The pictures get dropped, while every remaining part of the listing is copied exactly.

(Information shown Opens)

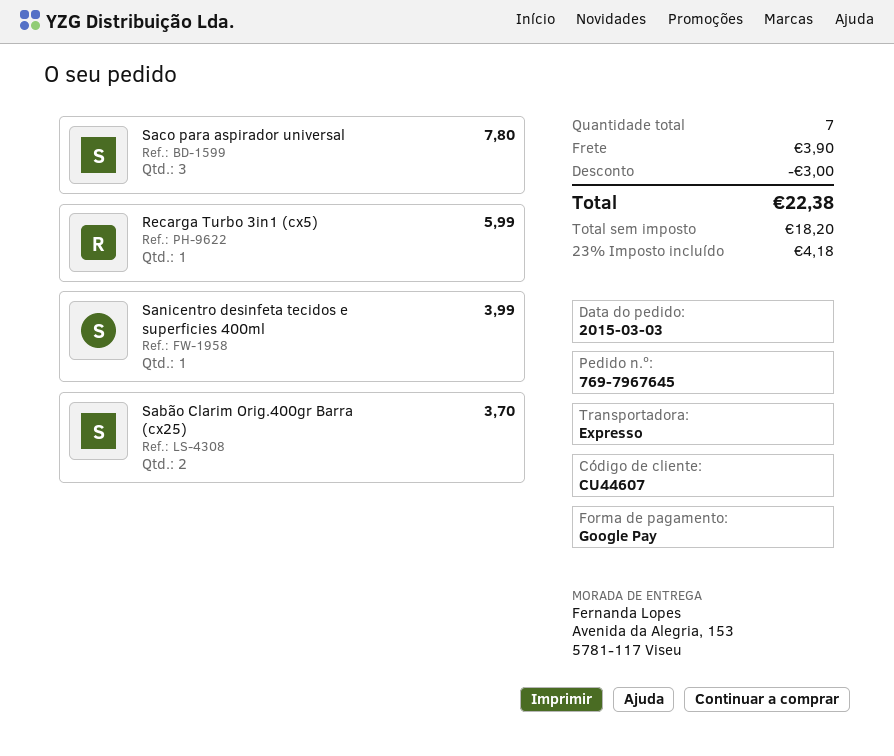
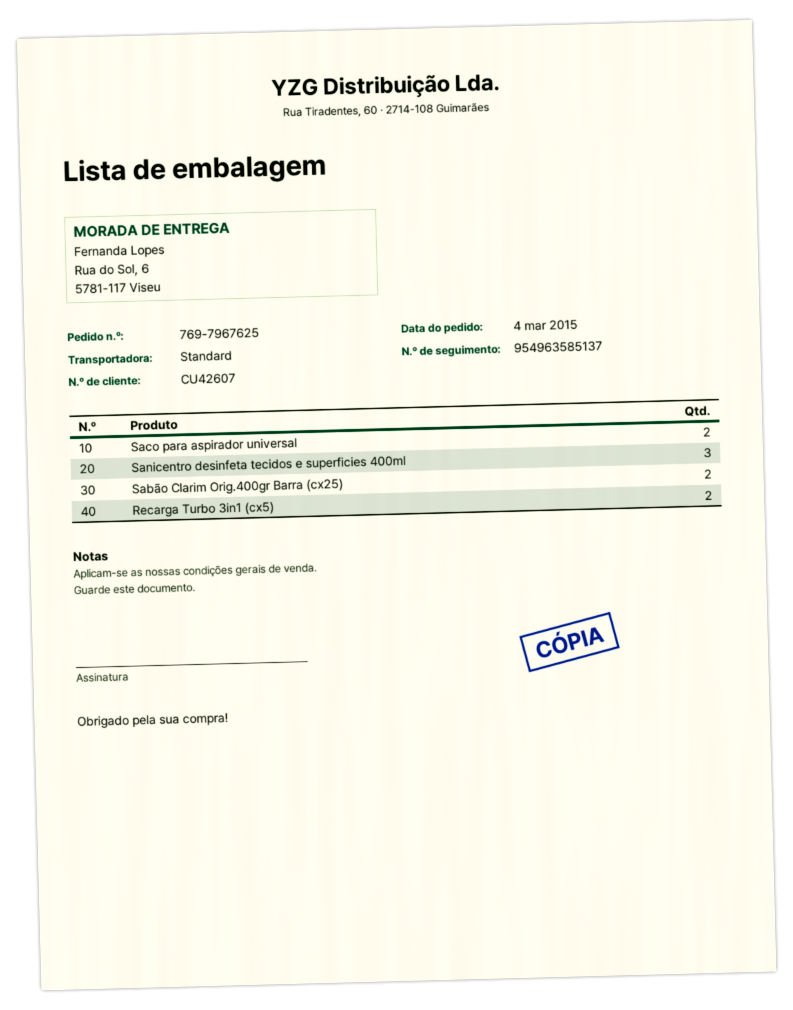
order number: 769-7967645 -> 769-7967625
order date: 2015-03-03 -> 2015-03-04
customer number: CU44607 -> CU42607
shipping method: express -> standard
ship to: Avenida da Alegria, 153, 5781-117 Viseu -> Rua do Sol, 6, 5781-117 Viseu
Saco para aspirador universal: 3 -> 2
Recarga Turbo 3in1 (cx5): 1 -> 2
Sanicentro desinfeta tecidos e superficies 400ml: 1 -> 3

(Information shown Closes)

Exercise result:
order number: 769-7967645 -> 769-7967625
order date: 2015-03-03 -> 2015-03-04
customer number: CU44607 -> CU42607
shipping method: express -> standard
ship to: Avenida da Alegria, 153, 5781-117 Viseu -> Rua do Sol, 6, 5781-117 Viseu
Saco para aspirador universal: 3 -> 2
Recarga Turbo 3in1 (cx5): 1 -> 2
Sanicentro desinfeta tecidos e superficies 400ml: 1 -> 3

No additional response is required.